Currently, the only way to diagnose the disease is to remove brain tissue or to perform an autopsy.
The new study, to be published today in the New England Journal of Medicine, is by doctors at the University of California, Los Angeles, and is part of a larger quest to find a better method to diagnose the condition using tracers that can be detected with a positron emission tomography, or PET, scan.
The new chemical, called FDDNP, attaches to abnormal clumps of proteins called amyloid plaques and nerve cell tangles that develop in Alzheimer’s sufferers and inhibit messages being processed by the brain.
In the study, Dr.

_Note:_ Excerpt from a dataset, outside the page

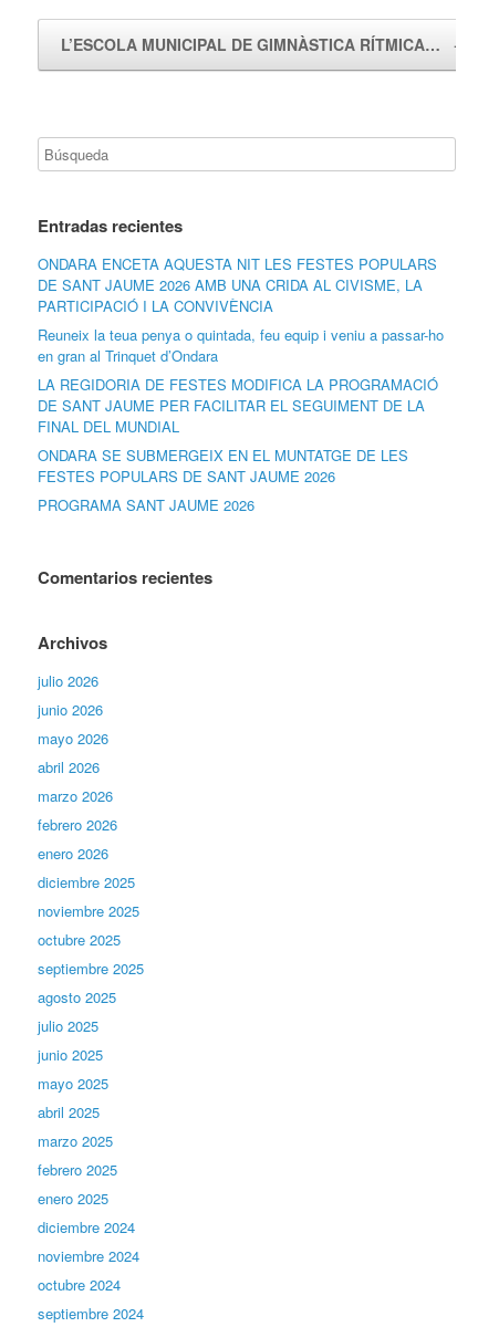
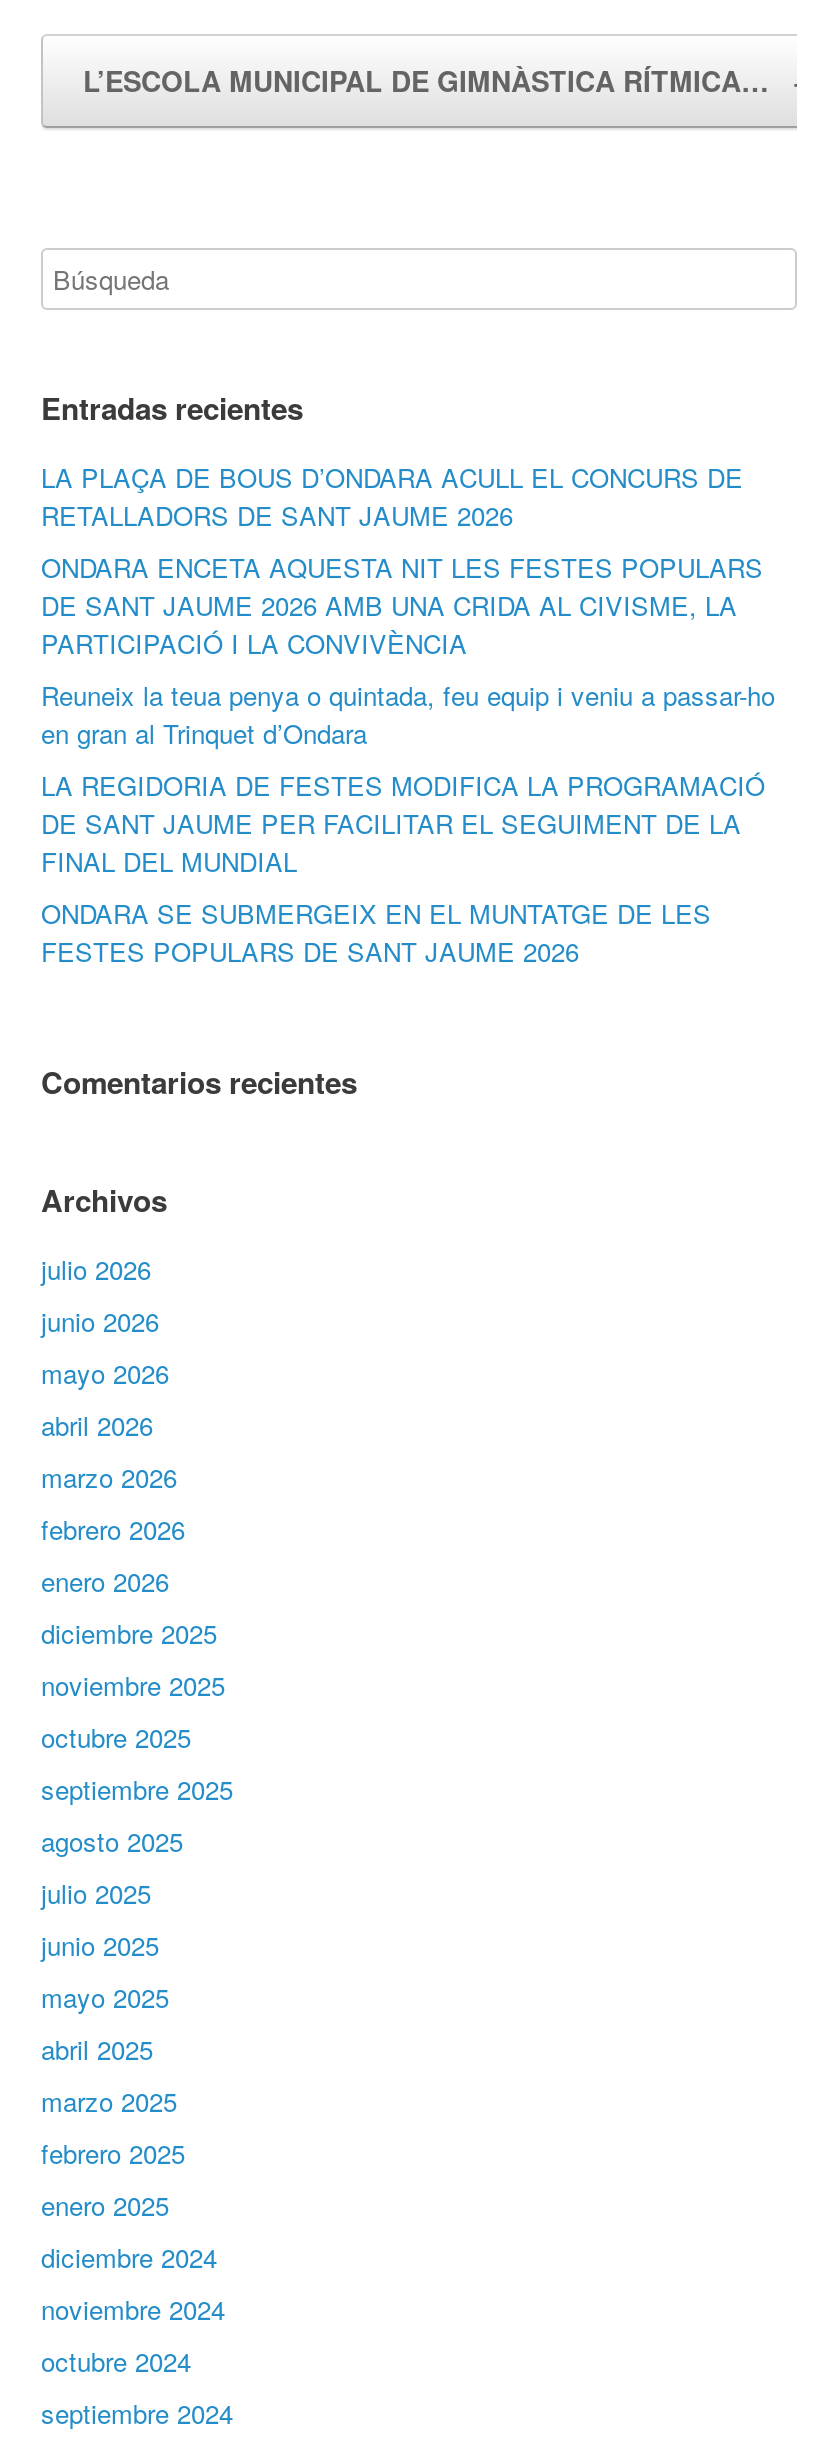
none -> [41,457,743,533] LA PLAÇA DE BOUS D’ONDARA ACULL EL CONCURS DE | RETALLADORS DE SANT JAUME 2026
moved [38,253,444,486] -> [41,547,775,969]: ONDARA ENCETA AQUESTA NIT LES FESTES POPULARS | DE SANT JAUME 2026 AMB UNA CRIDA AL CIVISME, LA | PARTICIPACIÓ I LA CONVIVÈNCIA | ... | ONDARA SE SUBMERGEIX EN EL MUNTATGE DE LES | FESTES POPULARS DE SANT JAUME 2026
[38,494,254,515] PROGRAMA SANT JAUME 2026 -> none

Gary Small and his colleagues discovered that the chemical allowed doctors to pick out which of 83 volunteers had Alzheimer’s, which had mild memory problems and which were functioning normally for their age.
It was 98 percent accurate in determining the difference between Alzheimer’s and mild cognitive impairment, which surpassed the 87 percent success rate for a PET scan test that measured sugar metabolism in the brain, and the 62 percent accuracy rate when doctors used a magnetic resonance imaging.

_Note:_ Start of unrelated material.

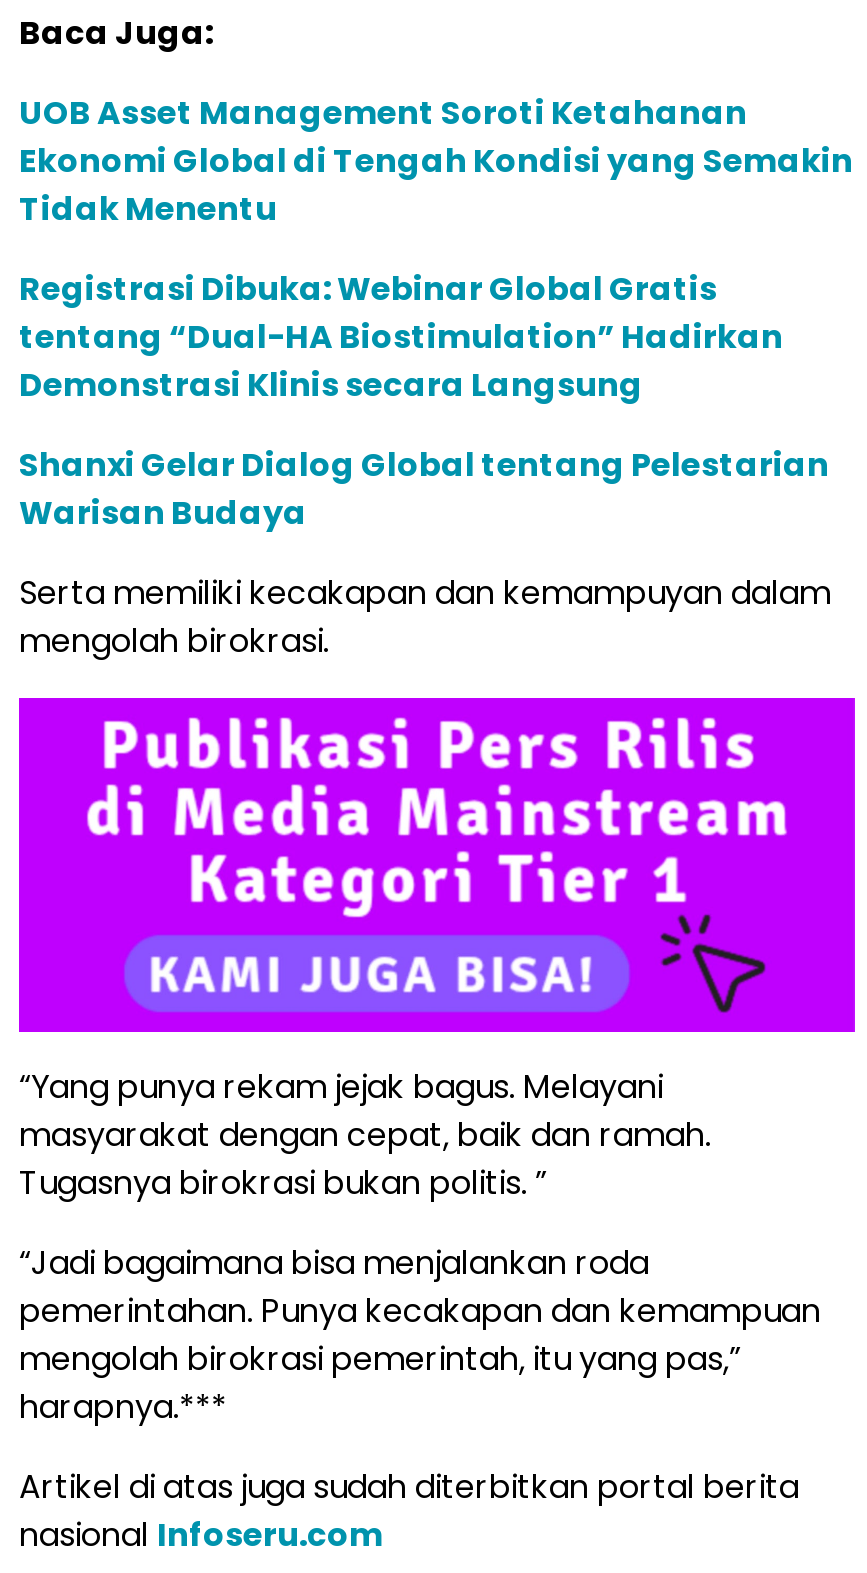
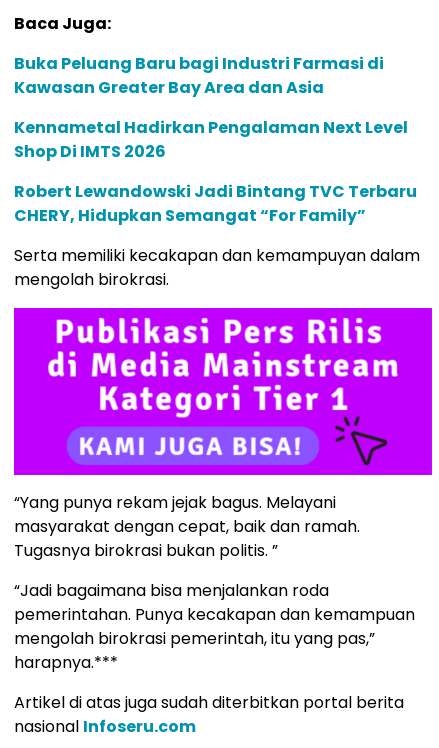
[19,90,853,232] UOB Asset Management Soroti Ketahanan | Ekonomi Global di Tengah Kondisi yang Semakin | Tidak Menentu -> [14,52,384,99] Buka Peluang Baru bagi Industri Farmasi di | Kawasan Greater Bay Area dan Asia
[19,266,783,408] Registrasi Dibuka: Webinar Global Gratis | tentang “Dual-HA Biostimulation” Hadirkan | Demonstrasi Klinis secara Langsung -> [14,116,408,163] Kennametal Hadirkan Pengalaman Next Level | Shop Di IMTS 2026
[19,442,829,536] Shanxi Gelar Dialog Global tentang Pelestarian | Warisan Budaya -> [14,180,417,227] Robert Lewandowski Jadi Bintang TVC Terbaru | CHERY, Hidupkan Semangat “For Family”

The FDDNP signal can be seen in people years before they develop Alzheimer’s disease, Dr. Small said.
Finding an easier way to track brain deterioration would also make it easier to assess experimental treatments, as researchers try to prevent or reduce the accumulation of plaques and tangles.

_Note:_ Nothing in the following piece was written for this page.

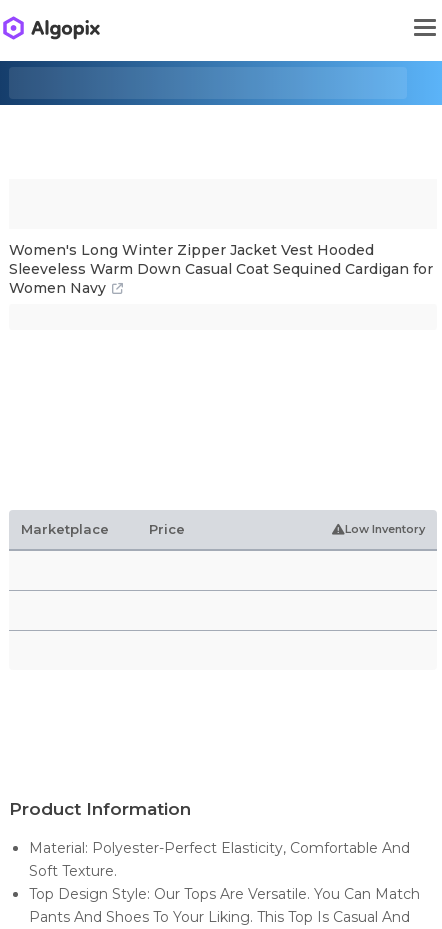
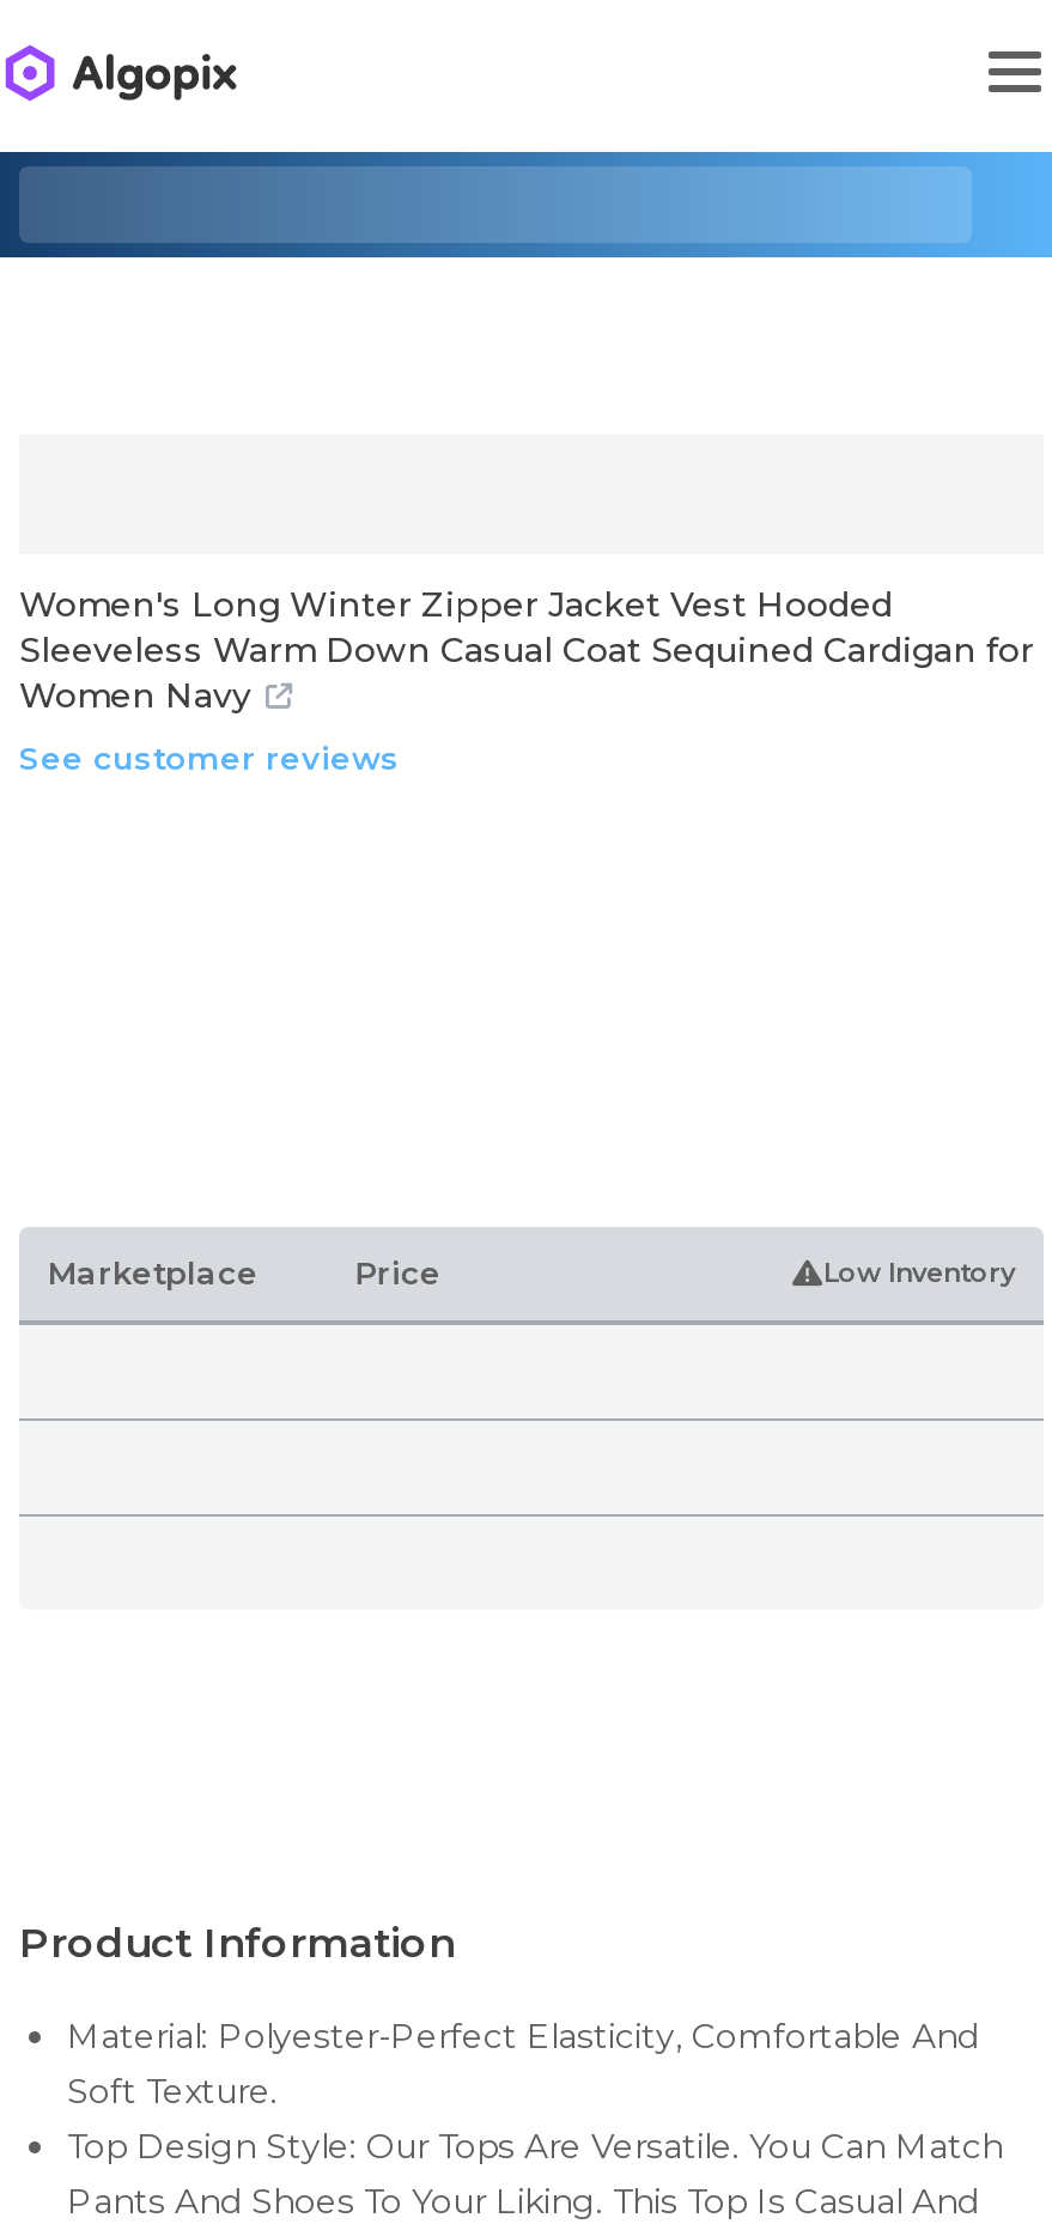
none -> [19,738,400,776] See customer reviews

Dr. Small and 4 of the other 15 authors named in the research paper have a financial interest in FDDNP, which has been licensed to the German conglomerate Siemens AG. He said he hoped to see it on the market in three years.
About 4.5 million people in the United States have Alzheimer’s, a number that is expected to grow as the population ages. About 15 million to 20 million more have the mild cognitive impairment that often leads to the disease.